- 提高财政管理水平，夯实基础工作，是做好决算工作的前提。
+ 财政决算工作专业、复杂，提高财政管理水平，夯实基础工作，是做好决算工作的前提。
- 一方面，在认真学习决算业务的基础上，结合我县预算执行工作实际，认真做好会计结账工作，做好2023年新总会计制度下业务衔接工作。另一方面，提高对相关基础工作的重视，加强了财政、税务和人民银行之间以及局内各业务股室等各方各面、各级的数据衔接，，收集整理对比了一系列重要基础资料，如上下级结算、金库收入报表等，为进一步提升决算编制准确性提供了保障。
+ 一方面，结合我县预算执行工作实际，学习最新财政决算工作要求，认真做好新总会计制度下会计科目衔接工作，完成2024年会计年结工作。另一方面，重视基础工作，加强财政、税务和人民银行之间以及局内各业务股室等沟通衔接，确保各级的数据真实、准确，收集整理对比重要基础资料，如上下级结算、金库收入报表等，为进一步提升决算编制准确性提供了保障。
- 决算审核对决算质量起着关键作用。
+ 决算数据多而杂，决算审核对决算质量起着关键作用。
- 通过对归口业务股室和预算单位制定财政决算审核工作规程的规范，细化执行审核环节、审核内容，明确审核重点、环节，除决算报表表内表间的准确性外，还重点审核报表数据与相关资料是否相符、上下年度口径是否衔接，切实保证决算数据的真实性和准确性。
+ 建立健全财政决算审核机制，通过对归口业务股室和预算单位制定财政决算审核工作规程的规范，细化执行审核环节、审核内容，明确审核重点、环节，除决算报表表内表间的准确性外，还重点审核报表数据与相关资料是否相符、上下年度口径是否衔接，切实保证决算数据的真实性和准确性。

══════

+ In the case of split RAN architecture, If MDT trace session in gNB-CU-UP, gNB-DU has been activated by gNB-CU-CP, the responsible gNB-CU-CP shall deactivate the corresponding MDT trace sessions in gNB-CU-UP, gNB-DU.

══════

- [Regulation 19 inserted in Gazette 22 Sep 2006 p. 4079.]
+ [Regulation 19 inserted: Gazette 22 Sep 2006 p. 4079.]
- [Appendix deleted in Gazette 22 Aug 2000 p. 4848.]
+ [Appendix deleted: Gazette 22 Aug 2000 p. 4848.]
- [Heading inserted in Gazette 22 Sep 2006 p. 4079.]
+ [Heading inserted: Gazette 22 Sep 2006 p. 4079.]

══════

Return a word-for-word copy of the lines above from the one holding "- [Appendix deleted" through the one holding "[Heading inserted: Gazette 22 Sep 2006 p. 4079.]", with both of them included and nothing besides.

- [Appendix deleted in Gazette 22 Aug 2000 p. 4848.]
+ [Appendix deleted: Gazette 22 Aug 2000 p. 4848.]
- [Heading inserted in Gazette 22 Sep 2006 p. 4079.]
+ [Heading inserted: Gazette 22 Sep 2006 p. 4079.]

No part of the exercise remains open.